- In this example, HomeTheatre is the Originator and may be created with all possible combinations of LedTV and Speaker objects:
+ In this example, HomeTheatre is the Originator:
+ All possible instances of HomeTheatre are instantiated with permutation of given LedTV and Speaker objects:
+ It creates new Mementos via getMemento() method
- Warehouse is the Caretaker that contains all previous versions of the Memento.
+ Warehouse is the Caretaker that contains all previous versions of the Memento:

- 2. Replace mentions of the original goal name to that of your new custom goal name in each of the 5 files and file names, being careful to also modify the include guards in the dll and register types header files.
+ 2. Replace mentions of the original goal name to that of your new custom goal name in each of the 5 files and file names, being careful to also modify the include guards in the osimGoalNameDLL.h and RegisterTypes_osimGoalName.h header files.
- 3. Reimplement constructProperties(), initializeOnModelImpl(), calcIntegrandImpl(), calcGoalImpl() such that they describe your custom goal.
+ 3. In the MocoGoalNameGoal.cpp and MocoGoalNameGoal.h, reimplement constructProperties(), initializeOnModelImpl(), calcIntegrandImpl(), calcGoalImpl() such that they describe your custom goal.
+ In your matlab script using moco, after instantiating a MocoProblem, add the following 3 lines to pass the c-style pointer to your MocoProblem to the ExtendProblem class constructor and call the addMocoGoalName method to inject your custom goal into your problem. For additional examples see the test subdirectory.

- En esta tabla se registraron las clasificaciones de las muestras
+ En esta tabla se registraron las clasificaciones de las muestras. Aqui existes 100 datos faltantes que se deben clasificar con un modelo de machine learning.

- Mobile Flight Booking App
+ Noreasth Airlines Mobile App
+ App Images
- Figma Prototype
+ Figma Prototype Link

-- EXERCISE BRIEF --
The line containing "- Mobile Flight Booking App" marks the start. Repeat it and every line after it to the end of the listing above, exactly.

-- RESPONSE TO THE TASK --
- Mobile Flight Booking App
+ Noreasth Airlines Mobile App
+ App Images
- Figma Prototype
+ Figma Prototype Link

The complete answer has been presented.